April may be the cruellest month, according to T.S Eliot, but it is also now starting to seem the month when investor sentiment is at its most optimistic.
This time last year, markets were slowly starting to make some headway from the nadir reached in March on the back of government stimulus.
Twelve months later, and another positive April has helped to drive equity markets on both sides of the Atlantic to their highest levels for almost two years.
A strong corporate earnings’ season and increased merger and acquisition activity, coupled with a steady dripfeed of positive macroeconomic data, such as the Federal Reserve’s “lower for longer” message on monetary policy, is starting to push the threat of a double-dip recession further away. There have even been signs of the much needed recovery in consumer spending, with March’s net retail sales figures recording the biggest monthly rise since November.
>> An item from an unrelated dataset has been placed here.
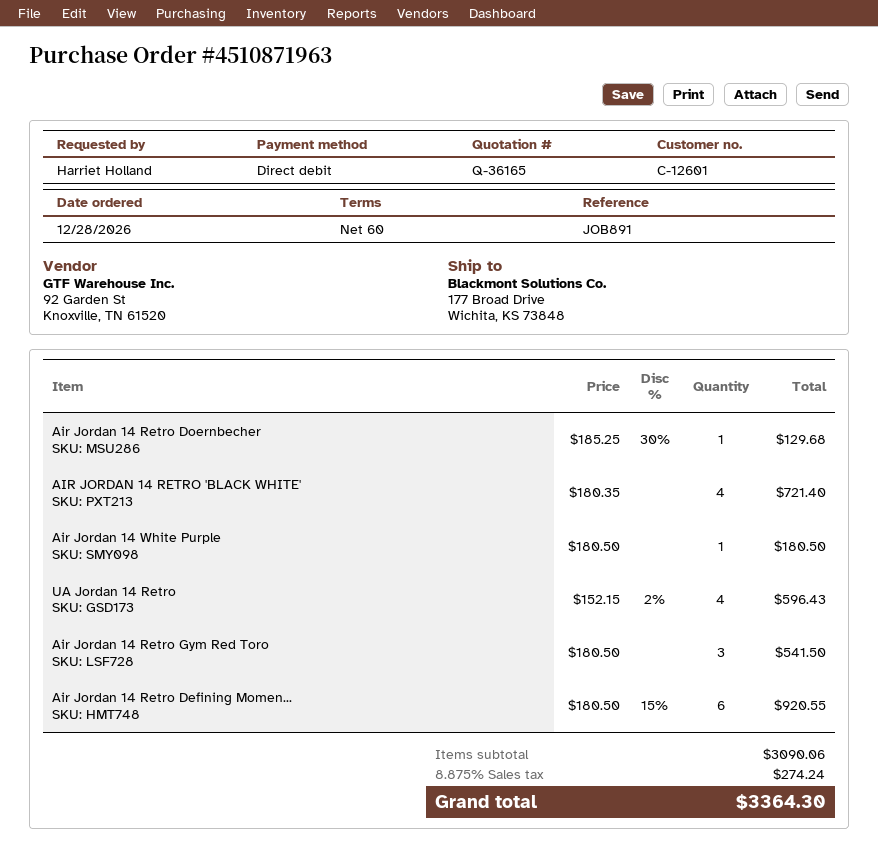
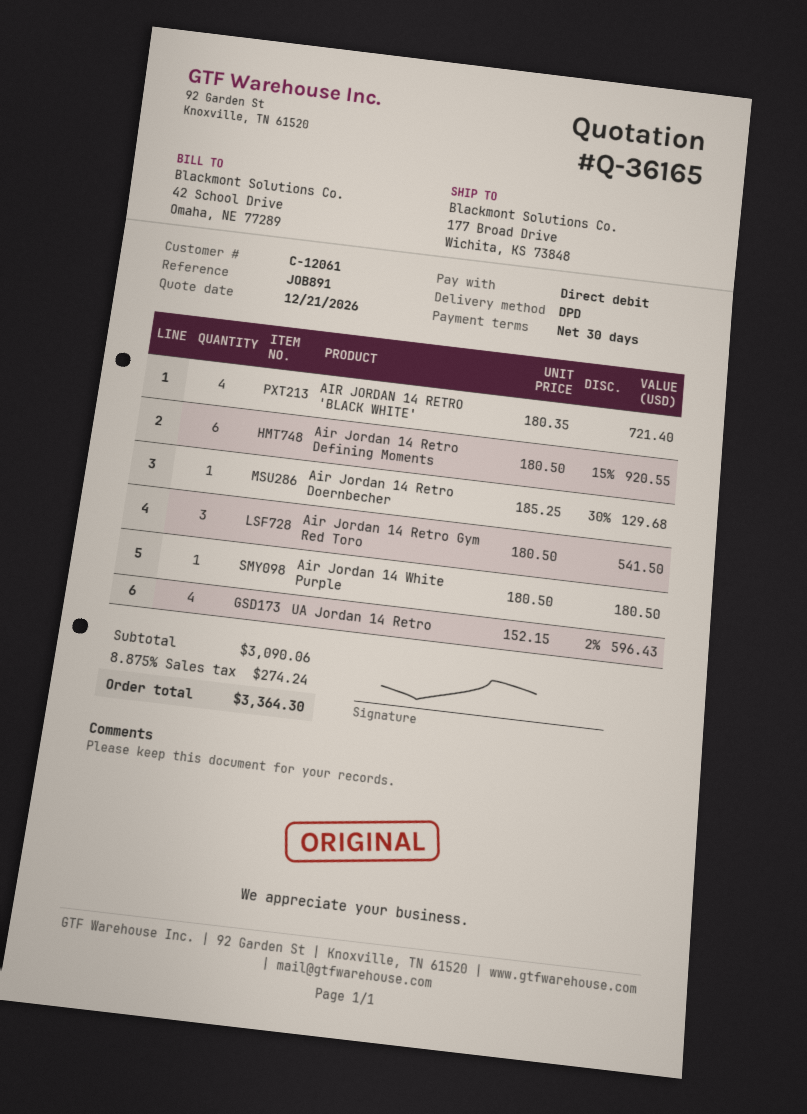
payment terms: 60 days -> 30 days
customer number: C-12601 -> C-12061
It would be naive, however, to ignore the fact that behind this period of market exuberance there are still significant headwinds to market recovery – notably the impending removal of monetary stimulus, Western sovereign debt levels, monetary tightening in Asia to combat asset price appreciation and sluggish Western labour markets. These hurdles have all been flagged but it is usually the bus that you do not see that runs you over.
China continues to surprise and intrigue, especially given the intense speculation surrounding whether the Chinese government will do away with the yuan’s peg to the dollar, a stimulus measure that has been in place since 2008. The Chinese government’s recent announcement that its economy grew by almost 12 per cent during the first quarter of 2010 certainly seems to suggest it is now confident enough with the strength of its own recovery and that the time is right to loosen its currency policy.
We are positive on the outlook for equities, supported by improving business and consumer confidence surveys, upwards revisions to global gross domestic product, the emergence of margin improvements at companies, and rising M&A activity. Nonetheless, we remain aware of the downside risks. Last year was very much a year of two halves and as we progress through this year we expect markets to be more skittish, but by the end of the year we still expect to see markets higher than they are today.